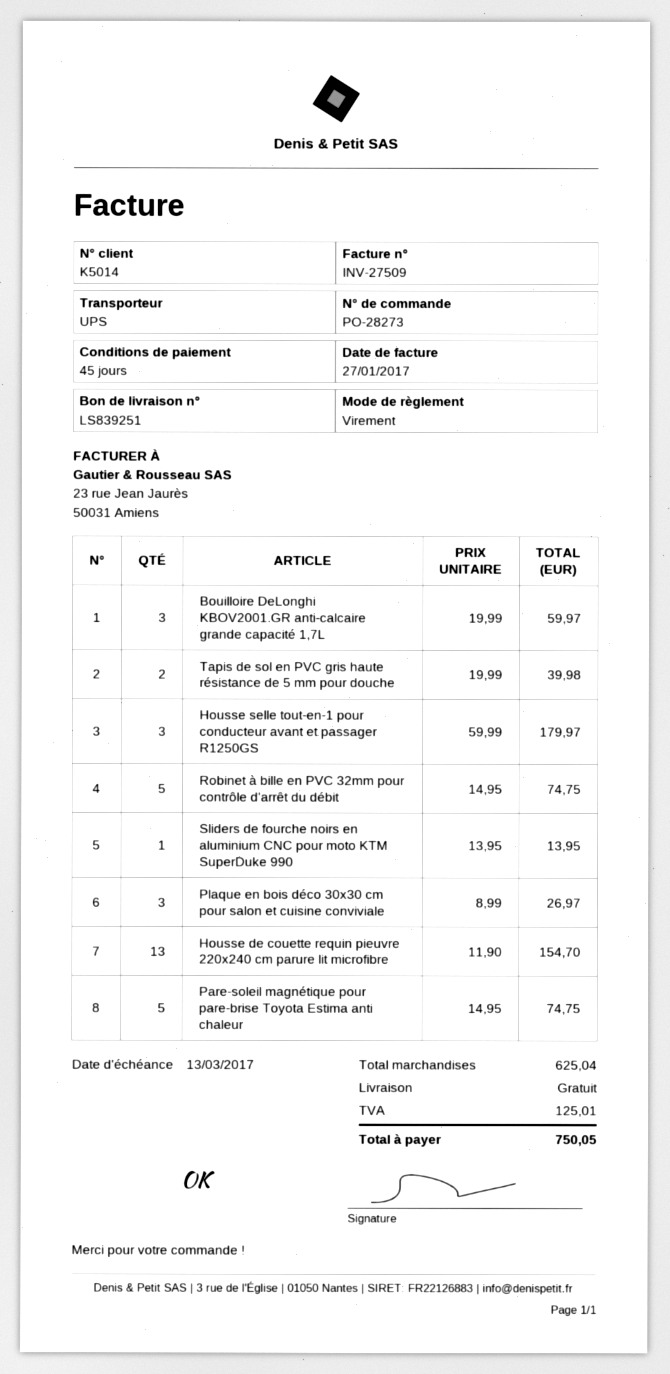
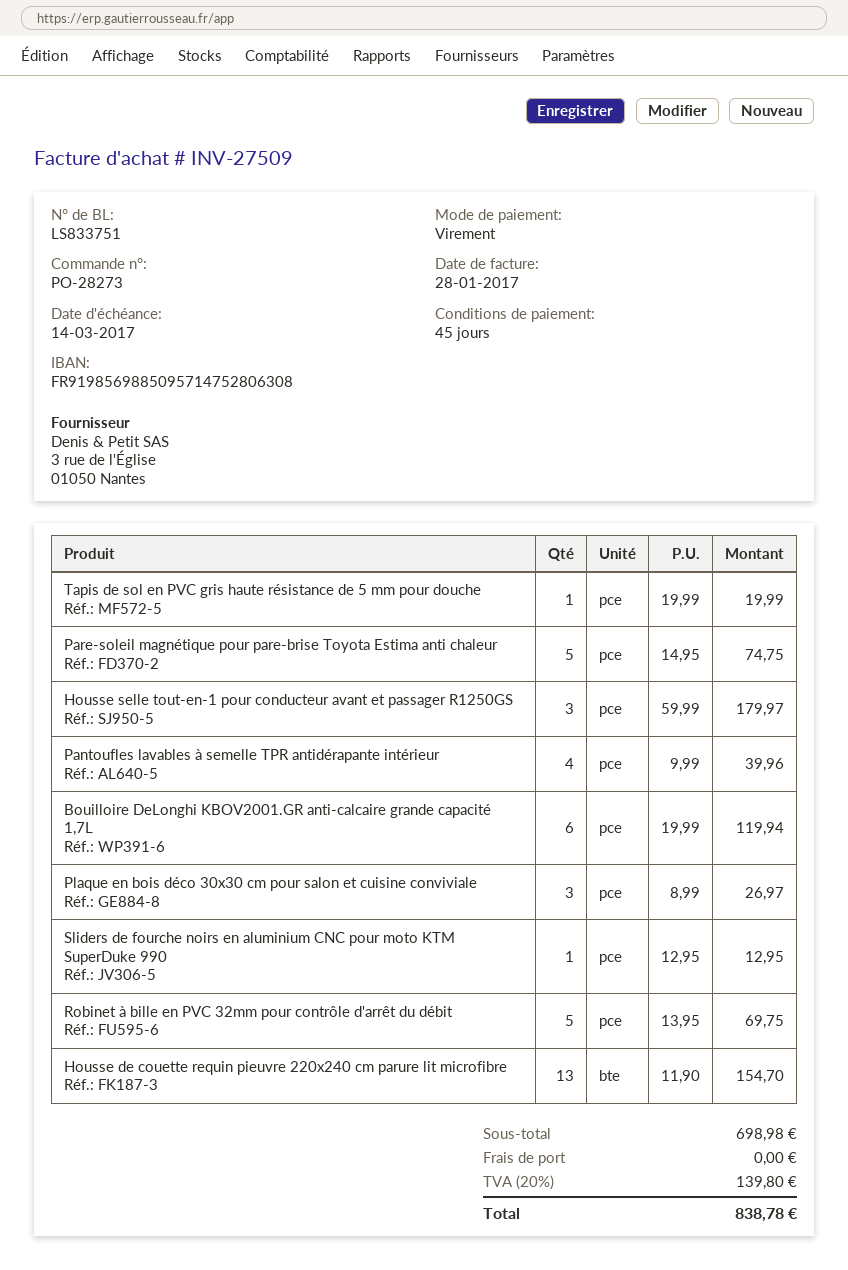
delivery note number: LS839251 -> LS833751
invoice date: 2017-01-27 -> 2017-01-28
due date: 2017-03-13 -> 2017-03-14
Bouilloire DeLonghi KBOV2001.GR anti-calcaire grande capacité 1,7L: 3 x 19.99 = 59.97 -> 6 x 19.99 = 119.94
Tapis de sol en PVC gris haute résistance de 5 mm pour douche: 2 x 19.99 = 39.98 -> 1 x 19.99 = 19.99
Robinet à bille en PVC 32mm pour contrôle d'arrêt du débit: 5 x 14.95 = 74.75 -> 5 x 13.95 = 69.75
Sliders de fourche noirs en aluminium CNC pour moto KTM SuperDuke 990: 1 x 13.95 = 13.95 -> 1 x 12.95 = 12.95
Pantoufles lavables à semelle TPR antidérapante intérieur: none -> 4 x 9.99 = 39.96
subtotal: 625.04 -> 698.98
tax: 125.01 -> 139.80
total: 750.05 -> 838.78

--------

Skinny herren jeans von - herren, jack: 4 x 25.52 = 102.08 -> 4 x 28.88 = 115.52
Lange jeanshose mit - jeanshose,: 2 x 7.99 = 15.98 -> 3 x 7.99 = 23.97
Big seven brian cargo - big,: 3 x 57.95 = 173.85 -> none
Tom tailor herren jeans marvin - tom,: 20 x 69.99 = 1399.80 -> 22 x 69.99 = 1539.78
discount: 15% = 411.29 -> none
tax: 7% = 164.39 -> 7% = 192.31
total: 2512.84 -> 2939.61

--------

Taking the entries above, restate exactly those lines that fall between the line with "Robinet à bille" and the line with "total: 750.05 -> 838.78", keeping both of those lines too.

TASK RESPONSE:
Robinet à bille en PVC 32mm pour contrôle d'arrêt du débit: 5 x 14.95 = 74.75 -> 5 x 13.95 = 69.75
Sliders de fourche noirs en aluminium CNC pour moto KTM SuperDuke 990: 1 x 13.95 = 13.95 -> 1 x 12.95 = 12.95
Pantoufles lavables à semelle TPR antidérapante intérieur: none -> 4 x 9.99 = 39.96
subtotal: 625.04 -> 698.98
tax: 125.01 -> 139.80
total: 750.05 -> 838.78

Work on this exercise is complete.